Americans Now Need $2.5 Million To Be Considered Wealthy: Charles Schwab Survey

Americans Now Need $2.5 Million To Be Considered Wealthy: Charles Schwab Survey

Authored by Naveen Athrappully via The Epoch Times,

The amount of money required to be seen as rich has risen over the past years amid inflation, with younger people having a lower wealth benchmark, according to a recent survey by financial services company Charles Schwab.

“Americans now think it takes an average of $2.5 million to be considered wealthy—which is up slightly from 2023 and 2022 ($2.2 million),” reads an Aug. 21 statement by the company.

“By generation, Boomers have the highest threshold of what it takes to be considered wealthy, at $2.8 million, while the younger generations, Millennials and Gen Z, have lower thresholds of what is considered wealthy” at only $1.2 million, it adds.

California had the highest wealth expectations, with respondents from San Francisco saying it takes $4.4 million to be considered rich. Southern California was at the second spot with $3.4 million. Dallas, Phoenix, and Houston had the lowest thresholds at $2.2 million to $2.3 million.

The jump in the level of what is considered wealthy has happened amid a period of surging inflation, which has raised the overall cost of living. As living expenses rise, so does people’s estimate of how much money is required to live a wealthy life.

The survey’s $2.5 million wealth threshold is nearly 14 percent higher than the 2022 level.

During this period, the cost of living rose by more than 11 percent, according to data from the St. Louis Fed.

Despite facing the challenge of high inflation, more than one in five Americans said they were “on track to be wealthy,” with optimism highest among Generation Z and lowest among baby boomers, according to the statement.

Moreover, nearly a third of respondents said they were on track to be in control of their finances, with millennials and Gen Z more optimistic in this regard.

“Wealth means different things to different people, whether it’s financial freedom, enriching experiences with friends and family, or a certain dollar amount,” Rob Williams, managing director of financial planning at Charles Schwab, said in the statement.

“Our survey reinforces that people with a written financial plan are more confident about achieving their personal financial goals. Financial planning helps people understand where they are today and create a roadmap to get where they want to be.”

Inflation Eroding Wealth

The Schwab survey comes amid concerns about rising prices negatively affecting people’s lifestyles.

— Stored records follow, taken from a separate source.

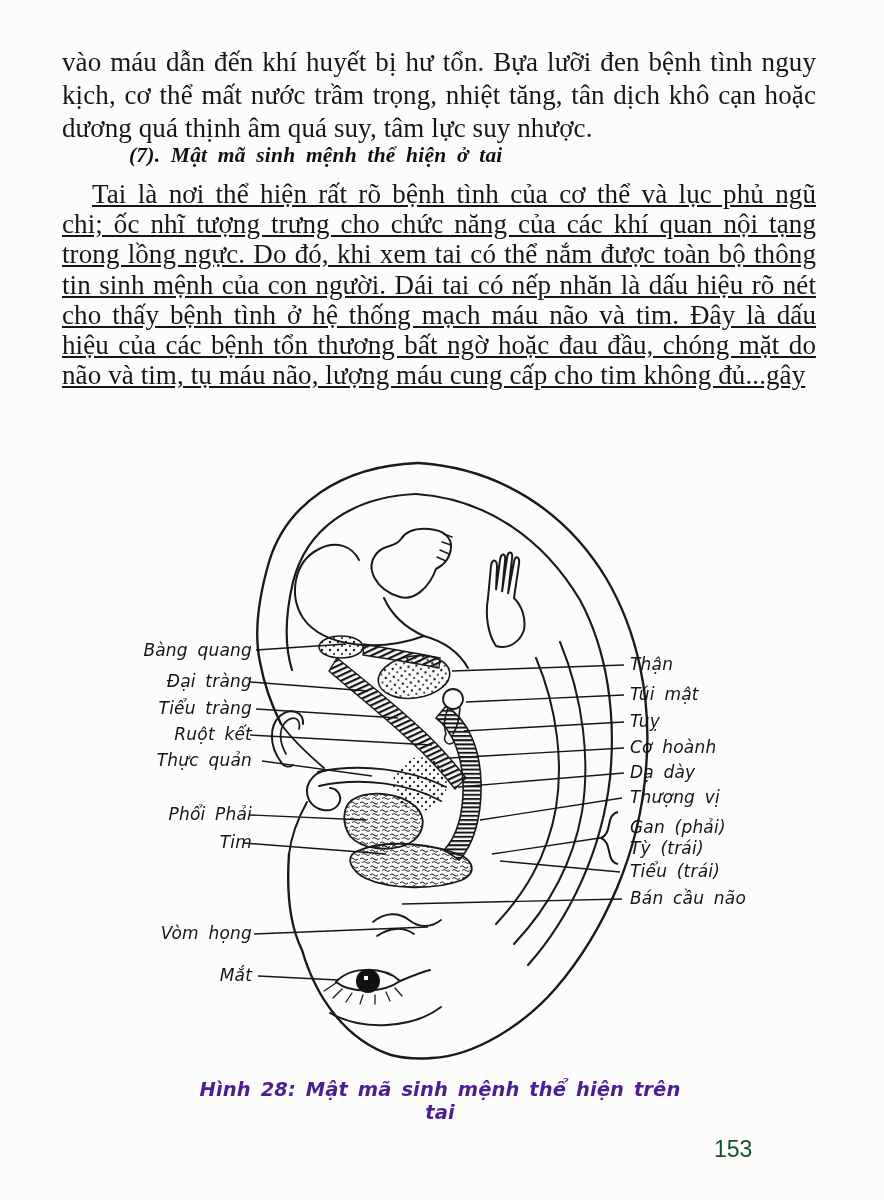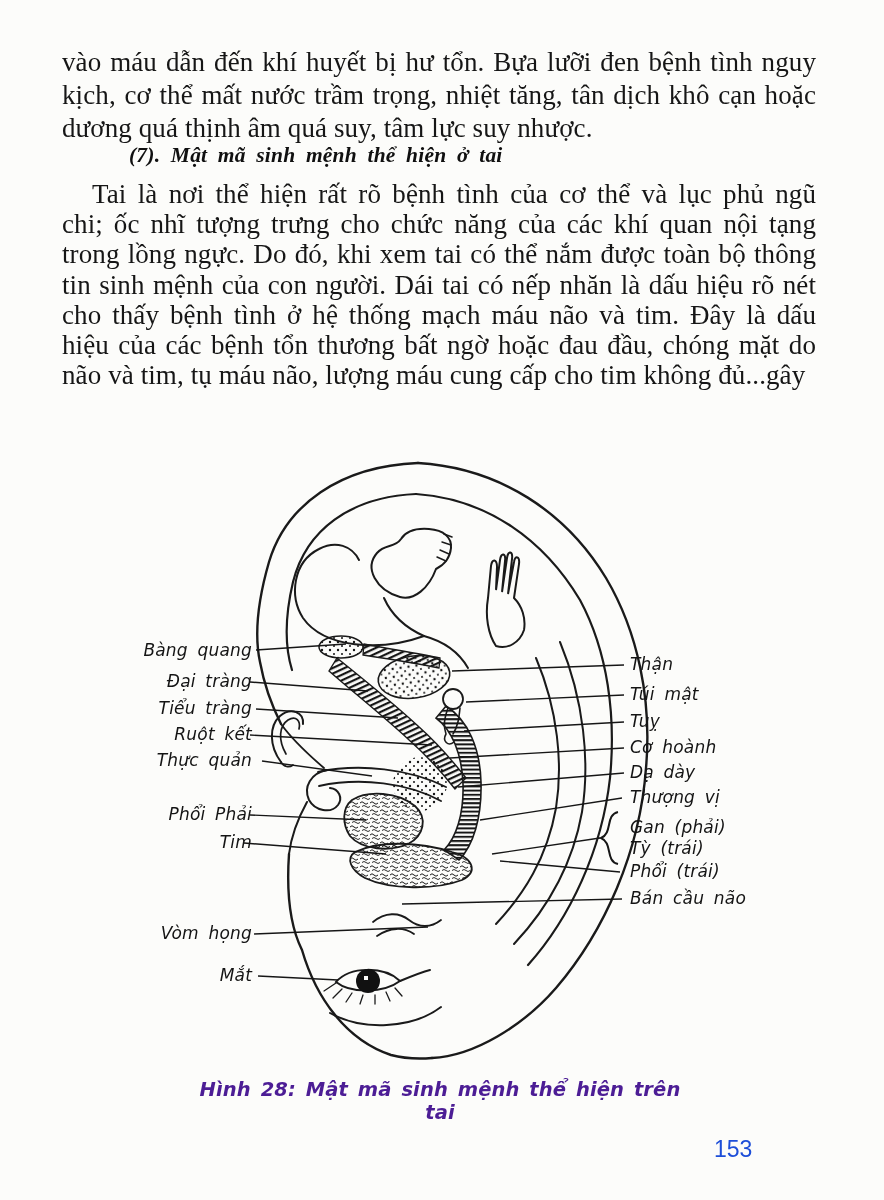--- a/index.html
+++ b/index.html
@@ -9,41 +9,41 @@
     font-family:"Liberation Serif",serif;
   }
   .text-block{position:absolute;left:62px;width:754px;}
   .para{position:absolute;left:0;width:100%;}
   .line{
     font-size:27px;line-height:33px;text-align:justify;text-align-last:justify;
     letter-spacing:.1px;color:#161616;
   }
   .line.short{text-align-last:left;}
   .line.indent{text-indent:30px;}
-  .para2 .line{line-height:30.2px;}
+  .para2 .line{line-height:30.2px;text-decoration:underline;}
   .heading{
     position:absolute;left:30px;font:italic 700 21.5px "Liberation Serif",serif;
     word-spacing:5px;letter-spacing:.2px;color:#101010;
   }
   .lbl{
     position:absolute;font:italic 17px "DejaVu Sans",sans-serif;color:#141414;
     letter-spacing:.2px;word-spacing:4px;white-space:nowrap;
   }
   .left-col .lbl{right:0;text-align:right;}
   .left-col{position:absolute;left:58px;top:0;width:194px;height:1100px;}
   .right-col{position:absolute;left:630px;top:0;width:210px;height:1100px;}
   .diagram-svg{position:absolute;left:0;top:440px;}
   .caption{
     position:absolute;left:180px;top:1078px;width:520px;text-align:center;
     font:italic 700 19.5px "DejaVu Sans",sans-serif;letter-spacing:.1px;
     word-spacing:3px;color:#4c1d95;
   }
   .page-number{
     position:absolute;left:714px;top:1136px;
-    font:23px "Liberation Sans",sans-serif;color:#1d4ed8;
+    font:23px "Liberation Sans",sans-serif;color:#14532d;
   }
 </style>
 </head>
 <body>
 
 <div class="page">
 
   <div class="text-block">
     <div class="para para1" style="top:46px;">
       <div class="line">vào máu dẫn đến khí huyết bị hư tổn. Bựa lưỡi đen bệnh tình nguy</div>
@@ -171,19 +171,19 @@
 
   <div class="right-col">
     <div class="lbl" style="top:654px">Thận</div>
     <div class="lbl" style="top:684px">Túi mật</div>
     <div class="lbl" style="top:711px">Tuỵ</div>
     <div class="lbl" style="top:737px">Cơ hoành</div>
     <div class="lbl" style="top:762px">Dạ dày</div>
     <div class="lbl" style="top:787px">Thượng vị</div>
     <div class="lbl" style="top:817px">Gan (phải)</div>
     <div class="lbl" style="top:838px">Tỳ (trái)</div>
-    <div class="lbl" style="top:861px">Phổi (trái)</div>
+    <div class="lbl" style="top:861px">Tiểu (trái)</div>
     <div class="lbl" style="top:888px">Bán cầu não</div>
   </div>
 
   <div class="caption">Hình 28: Mật mã sinh mệnh thể hiện trên tai</div>
   <div class="page-number">153</div>
 </div>
 
 </body></html>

In May, the Federal Reserve published its report on the state of finances in U.S. households in 2023, finding that nearly two-thirds of Americans felt they were financially worse off than the previous year due to “changes in the prices they paid.” This included “19 percent who said price changes had made their financial situation much worse.”

The report points out that “inflation continued to be the top financial concern, despite the inflation rate falling over the prior year.”

Increasing costs not only affects the current financial situation but future planning as well. A May survey by asset management firm Schroders found that the possibility of rising prices lowering the value of savings was “weighing heavily on the minds of retirees.”

Less than half of Americans in retirement believed they had saved enough, with a significant share convinced they did not accumulate necessary savings. Almost 90 percent expressed worries about inflation reducing the value of their assets, according to the survey.

“Whether it’s a trip to the gas station, grocery store, or pharmacy, prices in the U.S. have increased noticeably in recent years, and that is particularly challenging for retirees living on fixed income sources,” Deb Boyden, head of U.S. defined contribution at Schroders, said in a statement.

However, higher inflation does not always translate into eroding asset values all the time. The effect on investments is largely dependent on the type of assets an individual owns, notes financial services firm Western & Southern Financial Group.

For instance, investments with a fixed return, such as certain bonds or certificates of deposits, usually are a bad choice. The fixed interest amount received annually would be worth less and less with each passing year as inflation erodes the value of cash.

When it comes to stocks, the effect can be mixed, depending on the nature of the business.

“Value stocks (companies that investors think are undervalued by the market) tend to perform better than growth stocks when inflation is high,” a post by U.S. Bank states.

Investments in commodities such as oil, precious metals, or agricultural goods do well during periods of high inflation, according to Western & Southern Financial Group.